-------- Dataset entries --------
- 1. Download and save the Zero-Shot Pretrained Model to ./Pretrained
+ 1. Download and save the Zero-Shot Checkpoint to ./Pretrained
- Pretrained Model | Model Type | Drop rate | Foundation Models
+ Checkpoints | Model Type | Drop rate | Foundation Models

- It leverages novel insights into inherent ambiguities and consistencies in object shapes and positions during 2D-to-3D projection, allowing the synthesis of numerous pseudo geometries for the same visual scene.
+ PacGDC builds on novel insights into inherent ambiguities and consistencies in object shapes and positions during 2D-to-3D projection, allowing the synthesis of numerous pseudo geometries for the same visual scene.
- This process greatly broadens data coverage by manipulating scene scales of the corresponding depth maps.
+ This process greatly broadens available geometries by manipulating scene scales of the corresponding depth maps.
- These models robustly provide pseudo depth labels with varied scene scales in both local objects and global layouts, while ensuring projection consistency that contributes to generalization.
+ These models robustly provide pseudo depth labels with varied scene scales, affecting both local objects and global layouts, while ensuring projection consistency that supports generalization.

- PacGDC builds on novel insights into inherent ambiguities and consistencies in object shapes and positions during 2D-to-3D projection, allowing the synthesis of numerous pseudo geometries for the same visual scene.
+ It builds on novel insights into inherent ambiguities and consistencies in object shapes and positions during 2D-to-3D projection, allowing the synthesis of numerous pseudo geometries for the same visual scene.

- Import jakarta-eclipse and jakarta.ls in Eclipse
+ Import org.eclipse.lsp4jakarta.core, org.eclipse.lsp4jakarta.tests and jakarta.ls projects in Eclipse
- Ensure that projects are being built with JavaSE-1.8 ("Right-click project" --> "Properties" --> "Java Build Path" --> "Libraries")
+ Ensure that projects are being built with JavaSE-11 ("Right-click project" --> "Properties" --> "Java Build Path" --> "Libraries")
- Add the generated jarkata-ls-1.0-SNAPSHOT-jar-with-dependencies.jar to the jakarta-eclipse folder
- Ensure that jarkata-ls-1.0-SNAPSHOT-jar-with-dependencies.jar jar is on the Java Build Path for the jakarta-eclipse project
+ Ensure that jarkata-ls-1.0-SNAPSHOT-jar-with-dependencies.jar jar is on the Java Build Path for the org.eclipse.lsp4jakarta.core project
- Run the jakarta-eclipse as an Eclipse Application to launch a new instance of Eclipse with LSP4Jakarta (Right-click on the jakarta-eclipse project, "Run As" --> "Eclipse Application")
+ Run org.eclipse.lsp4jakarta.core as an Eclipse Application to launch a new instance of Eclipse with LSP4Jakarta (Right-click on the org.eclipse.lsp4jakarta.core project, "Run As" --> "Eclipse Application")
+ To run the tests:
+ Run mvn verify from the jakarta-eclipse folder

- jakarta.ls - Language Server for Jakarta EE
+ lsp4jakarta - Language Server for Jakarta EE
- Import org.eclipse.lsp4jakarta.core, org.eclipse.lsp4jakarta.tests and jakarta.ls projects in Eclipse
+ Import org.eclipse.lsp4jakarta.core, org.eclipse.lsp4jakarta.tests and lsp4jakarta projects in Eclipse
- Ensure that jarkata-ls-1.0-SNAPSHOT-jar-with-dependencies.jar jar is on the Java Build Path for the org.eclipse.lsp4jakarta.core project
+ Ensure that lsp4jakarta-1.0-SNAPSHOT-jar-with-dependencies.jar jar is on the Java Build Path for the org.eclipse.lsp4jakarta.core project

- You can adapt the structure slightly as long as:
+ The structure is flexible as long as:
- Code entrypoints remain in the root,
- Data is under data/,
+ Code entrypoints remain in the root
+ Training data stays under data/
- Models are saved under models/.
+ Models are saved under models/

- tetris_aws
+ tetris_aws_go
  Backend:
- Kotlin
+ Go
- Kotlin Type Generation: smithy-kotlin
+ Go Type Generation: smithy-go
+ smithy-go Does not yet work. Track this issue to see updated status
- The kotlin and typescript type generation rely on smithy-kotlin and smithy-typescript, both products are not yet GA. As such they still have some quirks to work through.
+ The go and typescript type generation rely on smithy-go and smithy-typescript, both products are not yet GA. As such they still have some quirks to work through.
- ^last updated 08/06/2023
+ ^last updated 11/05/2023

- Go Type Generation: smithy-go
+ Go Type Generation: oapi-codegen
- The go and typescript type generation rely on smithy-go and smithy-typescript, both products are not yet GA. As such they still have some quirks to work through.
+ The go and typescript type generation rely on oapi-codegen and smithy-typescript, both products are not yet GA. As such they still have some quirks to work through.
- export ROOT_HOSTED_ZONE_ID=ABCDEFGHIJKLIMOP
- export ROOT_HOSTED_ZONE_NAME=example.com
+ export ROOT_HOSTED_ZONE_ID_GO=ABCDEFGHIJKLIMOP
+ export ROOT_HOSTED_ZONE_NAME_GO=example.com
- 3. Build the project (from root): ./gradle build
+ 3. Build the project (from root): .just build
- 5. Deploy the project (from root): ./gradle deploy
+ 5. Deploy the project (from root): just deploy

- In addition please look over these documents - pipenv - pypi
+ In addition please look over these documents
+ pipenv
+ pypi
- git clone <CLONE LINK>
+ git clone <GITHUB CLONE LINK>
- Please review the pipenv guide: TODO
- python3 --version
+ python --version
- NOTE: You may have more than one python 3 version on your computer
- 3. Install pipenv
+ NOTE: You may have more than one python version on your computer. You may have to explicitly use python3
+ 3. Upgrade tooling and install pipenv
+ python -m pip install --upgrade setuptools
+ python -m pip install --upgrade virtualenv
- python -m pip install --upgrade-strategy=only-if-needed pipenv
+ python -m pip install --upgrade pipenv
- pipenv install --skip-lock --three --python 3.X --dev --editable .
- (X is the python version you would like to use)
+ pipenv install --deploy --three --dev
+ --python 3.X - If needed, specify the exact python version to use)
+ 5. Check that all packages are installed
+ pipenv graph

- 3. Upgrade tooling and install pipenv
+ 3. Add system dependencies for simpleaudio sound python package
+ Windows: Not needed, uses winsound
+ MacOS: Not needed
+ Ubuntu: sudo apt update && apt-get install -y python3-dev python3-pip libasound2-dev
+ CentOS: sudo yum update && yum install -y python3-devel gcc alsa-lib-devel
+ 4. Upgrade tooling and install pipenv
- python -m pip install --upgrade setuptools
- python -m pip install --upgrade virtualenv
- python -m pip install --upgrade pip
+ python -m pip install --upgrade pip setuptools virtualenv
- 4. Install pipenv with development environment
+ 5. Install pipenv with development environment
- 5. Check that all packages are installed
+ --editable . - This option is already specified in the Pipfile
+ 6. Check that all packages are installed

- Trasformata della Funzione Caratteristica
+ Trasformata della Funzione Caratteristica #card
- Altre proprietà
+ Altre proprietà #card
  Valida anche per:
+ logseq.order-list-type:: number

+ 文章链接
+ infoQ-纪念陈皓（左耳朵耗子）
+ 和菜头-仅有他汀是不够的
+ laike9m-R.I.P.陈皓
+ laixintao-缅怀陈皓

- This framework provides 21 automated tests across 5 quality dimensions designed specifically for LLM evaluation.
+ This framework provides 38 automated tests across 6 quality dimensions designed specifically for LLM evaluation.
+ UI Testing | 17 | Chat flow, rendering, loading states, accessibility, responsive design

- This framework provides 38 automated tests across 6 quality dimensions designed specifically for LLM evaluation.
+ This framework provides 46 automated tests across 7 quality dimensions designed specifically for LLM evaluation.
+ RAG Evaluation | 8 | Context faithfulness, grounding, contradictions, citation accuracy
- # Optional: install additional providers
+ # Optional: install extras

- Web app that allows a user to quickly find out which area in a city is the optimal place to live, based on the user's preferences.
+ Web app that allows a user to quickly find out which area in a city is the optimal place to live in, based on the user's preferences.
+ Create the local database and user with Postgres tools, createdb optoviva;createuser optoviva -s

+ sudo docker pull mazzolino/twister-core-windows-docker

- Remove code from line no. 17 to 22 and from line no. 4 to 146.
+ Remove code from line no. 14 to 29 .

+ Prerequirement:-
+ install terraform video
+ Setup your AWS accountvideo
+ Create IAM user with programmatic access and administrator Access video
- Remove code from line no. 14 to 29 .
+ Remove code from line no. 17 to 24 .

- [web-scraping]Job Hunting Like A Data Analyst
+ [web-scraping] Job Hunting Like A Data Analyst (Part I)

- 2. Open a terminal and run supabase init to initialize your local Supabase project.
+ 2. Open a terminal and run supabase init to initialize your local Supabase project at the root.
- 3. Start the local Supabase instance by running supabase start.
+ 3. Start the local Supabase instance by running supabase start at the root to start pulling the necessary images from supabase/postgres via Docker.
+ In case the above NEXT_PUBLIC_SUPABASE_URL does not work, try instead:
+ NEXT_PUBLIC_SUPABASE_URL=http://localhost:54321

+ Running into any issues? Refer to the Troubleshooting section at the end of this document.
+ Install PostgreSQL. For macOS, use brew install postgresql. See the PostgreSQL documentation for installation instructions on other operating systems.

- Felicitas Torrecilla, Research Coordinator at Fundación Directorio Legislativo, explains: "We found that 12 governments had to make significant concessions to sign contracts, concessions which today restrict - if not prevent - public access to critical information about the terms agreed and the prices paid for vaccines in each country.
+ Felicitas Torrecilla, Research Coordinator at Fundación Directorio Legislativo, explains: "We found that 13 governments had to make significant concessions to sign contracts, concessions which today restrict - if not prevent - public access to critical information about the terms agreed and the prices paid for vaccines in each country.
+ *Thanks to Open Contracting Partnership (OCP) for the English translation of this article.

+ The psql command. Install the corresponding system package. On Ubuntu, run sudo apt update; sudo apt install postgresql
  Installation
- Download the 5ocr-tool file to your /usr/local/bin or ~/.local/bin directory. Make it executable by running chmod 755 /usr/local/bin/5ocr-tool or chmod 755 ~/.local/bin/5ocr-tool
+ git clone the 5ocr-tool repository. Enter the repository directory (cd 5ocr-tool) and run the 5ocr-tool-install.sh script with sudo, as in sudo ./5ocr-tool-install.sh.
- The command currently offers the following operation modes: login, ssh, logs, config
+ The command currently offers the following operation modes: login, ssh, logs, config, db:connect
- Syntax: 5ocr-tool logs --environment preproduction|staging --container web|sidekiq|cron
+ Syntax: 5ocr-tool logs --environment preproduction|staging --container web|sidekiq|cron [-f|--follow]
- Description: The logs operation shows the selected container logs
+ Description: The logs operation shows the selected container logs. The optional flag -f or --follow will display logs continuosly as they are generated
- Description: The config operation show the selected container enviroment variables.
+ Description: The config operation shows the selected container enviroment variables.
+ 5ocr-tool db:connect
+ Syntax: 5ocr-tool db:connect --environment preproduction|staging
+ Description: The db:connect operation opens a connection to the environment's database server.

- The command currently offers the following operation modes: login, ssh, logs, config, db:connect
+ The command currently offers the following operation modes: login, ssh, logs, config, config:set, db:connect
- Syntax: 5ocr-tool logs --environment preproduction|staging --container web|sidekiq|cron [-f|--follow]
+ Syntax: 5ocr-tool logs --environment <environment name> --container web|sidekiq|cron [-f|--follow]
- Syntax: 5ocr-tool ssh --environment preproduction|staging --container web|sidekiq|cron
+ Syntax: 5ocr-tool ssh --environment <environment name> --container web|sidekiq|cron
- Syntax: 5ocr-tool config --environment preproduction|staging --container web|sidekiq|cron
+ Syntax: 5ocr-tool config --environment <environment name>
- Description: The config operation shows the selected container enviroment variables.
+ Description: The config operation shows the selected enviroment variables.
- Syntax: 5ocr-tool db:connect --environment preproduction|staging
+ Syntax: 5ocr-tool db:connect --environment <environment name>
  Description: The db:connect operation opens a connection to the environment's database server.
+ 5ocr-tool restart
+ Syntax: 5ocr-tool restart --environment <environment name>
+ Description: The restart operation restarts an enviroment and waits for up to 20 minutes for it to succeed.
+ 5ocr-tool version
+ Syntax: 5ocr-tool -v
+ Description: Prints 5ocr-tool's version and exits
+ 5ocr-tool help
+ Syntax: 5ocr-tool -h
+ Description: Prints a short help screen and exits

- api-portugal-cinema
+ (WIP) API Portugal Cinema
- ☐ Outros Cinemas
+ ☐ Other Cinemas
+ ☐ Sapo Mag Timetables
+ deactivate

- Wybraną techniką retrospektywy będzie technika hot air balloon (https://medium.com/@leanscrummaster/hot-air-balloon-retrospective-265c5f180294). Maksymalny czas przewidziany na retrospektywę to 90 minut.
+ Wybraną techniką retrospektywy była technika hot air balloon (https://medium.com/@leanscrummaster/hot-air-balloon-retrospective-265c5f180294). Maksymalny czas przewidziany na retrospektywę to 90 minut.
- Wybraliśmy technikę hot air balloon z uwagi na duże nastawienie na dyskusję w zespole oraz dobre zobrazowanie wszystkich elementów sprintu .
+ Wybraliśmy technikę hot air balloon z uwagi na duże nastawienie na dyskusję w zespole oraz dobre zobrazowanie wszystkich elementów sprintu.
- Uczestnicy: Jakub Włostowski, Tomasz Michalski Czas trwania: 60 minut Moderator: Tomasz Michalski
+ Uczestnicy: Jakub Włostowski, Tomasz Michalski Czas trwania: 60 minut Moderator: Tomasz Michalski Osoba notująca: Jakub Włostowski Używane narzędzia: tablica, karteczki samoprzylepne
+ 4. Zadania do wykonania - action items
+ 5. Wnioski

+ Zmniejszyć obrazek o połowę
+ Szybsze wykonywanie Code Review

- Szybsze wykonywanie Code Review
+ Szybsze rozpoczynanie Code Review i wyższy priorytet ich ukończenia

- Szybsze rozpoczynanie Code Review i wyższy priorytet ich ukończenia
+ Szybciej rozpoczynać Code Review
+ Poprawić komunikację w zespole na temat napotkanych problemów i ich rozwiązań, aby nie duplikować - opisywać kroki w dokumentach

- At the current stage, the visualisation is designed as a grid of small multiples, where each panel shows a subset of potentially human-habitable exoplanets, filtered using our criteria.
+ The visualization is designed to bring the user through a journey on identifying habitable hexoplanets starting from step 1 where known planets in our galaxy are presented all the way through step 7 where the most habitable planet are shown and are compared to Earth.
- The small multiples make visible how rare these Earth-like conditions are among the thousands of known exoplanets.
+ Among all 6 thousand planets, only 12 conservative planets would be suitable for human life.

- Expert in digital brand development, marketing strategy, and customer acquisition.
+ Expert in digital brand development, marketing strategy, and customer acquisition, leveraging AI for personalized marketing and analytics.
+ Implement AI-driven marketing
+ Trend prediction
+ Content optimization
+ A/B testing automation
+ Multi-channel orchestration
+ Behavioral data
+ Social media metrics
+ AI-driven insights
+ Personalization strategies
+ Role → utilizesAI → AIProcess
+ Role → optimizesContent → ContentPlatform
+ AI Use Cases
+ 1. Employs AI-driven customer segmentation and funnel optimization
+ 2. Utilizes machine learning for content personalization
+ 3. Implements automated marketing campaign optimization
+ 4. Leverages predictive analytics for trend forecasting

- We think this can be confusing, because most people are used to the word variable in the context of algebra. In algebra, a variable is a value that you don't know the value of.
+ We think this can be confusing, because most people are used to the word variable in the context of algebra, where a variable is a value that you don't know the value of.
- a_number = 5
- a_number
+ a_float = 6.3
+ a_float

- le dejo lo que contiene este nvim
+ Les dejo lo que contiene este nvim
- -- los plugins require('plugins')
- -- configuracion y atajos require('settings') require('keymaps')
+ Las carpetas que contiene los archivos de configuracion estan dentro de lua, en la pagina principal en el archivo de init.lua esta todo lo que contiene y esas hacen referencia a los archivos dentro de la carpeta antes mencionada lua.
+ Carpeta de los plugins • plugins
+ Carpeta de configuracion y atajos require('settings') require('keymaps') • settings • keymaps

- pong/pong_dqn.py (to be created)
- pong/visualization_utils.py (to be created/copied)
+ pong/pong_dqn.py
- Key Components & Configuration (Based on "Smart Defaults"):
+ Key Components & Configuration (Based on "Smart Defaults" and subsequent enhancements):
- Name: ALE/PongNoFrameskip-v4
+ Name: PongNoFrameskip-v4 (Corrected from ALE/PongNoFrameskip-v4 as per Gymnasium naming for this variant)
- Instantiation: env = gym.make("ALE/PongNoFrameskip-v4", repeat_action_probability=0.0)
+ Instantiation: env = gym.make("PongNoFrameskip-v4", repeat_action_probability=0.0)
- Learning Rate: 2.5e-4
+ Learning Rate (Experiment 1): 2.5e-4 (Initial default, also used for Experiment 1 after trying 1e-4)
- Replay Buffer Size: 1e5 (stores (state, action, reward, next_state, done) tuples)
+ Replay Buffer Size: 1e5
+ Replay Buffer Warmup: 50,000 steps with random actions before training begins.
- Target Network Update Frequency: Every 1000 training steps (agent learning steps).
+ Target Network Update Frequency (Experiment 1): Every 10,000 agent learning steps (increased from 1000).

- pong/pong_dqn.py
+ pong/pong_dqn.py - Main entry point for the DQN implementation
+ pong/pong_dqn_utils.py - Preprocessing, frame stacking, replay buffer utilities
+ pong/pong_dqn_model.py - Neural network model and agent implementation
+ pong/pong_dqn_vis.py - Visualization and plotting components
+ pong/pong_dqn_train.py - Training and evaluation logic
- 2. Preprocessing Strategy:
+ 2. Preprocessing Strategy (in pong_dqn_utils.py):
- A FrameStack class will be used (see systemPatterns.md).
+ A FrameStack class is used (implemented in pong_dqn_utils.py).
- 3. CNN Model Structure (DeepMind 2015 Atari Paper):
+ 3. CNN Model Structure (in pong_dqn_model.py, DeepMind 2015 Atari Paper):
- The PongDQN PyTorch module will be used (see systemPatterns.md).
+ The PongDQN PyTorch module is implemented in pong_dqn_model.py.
--------
#### What you should do:
All lines above from the one containing "Run org.eclipse.lsp4jakarta.core as" to the one containing "Type Generation: oapi-codegen" must be repeated exactly, both lines included, and no others.

#### Answer for the task:
+ Run org.eclipse.lsp4jakarta.core as an Eclipse Application to launch a new instance of Eclipse with LSP4Jakarta (Right-click on the org.eclipse.lsp4jakarta.core project, "Run As" --> "Eclipse Application")
+ To run the tests:
+ Run mvn verify from the jakarta-eclipse folder

- jakarta.ls - Language Server for Jakarta EE
+ lsp4jakarta - Language Server for Jakarta EE
- Import org.eclipse.lsp4jakarta.core, org.eclipse.lsp4jakarta.tests and jakarta.ls projects in Eclipse
+ Import org.eclipse.lsp4jakarta.core, org.eclipse.lsp4jakarta.tests and lsp4jakarta projects in Eclipse
- Ensure that jarkata-ls-1.0-SNAPSHOT-jar-with-dependencies.jar jar is on the Java Build Path for the org.eclipse.lsp4jakarta.core project
+ Ensure that lsp4jakarta-1.0-SNAPSHOT-jar-with-dependencies.jar jar is on the Java Build Path for the org.eclipse.lsp4jakarta.core project

- You can adapt the structure slightly as long as:
+ The structure is flexible as long as:
- Code entrypoints remain in the root,
- Data is under data/,
+ Code entrypoints remain in the root
+ Training data stays under data/
- Models are saved under models/.
+ Models are saved under models/

- tetris_aws
+ tetris_aws_go
  Backend:
- Kotlin
+ Go
- Kotlin Type Generation: smithy-kotlin
+ Go Type Generation: smithy-go
+ smithy-go Does not yet work. Track this issue to see updated status
- The kotlin and typescript type generation rely on smithy-kotlin and smithy-typescript, both products are not yet GA. As such they still have some quirks to work through.
+ The go and typescript type generation rely on smithy-go and smithy-typescript, both products are not yet GA. As such they still have some quirks to work through.
- ^last updated 08/06/2023
+ ^last updated 11/05/2023

- Go Type Generation: smithy-go
+ Go Type Generation: oapi-codegen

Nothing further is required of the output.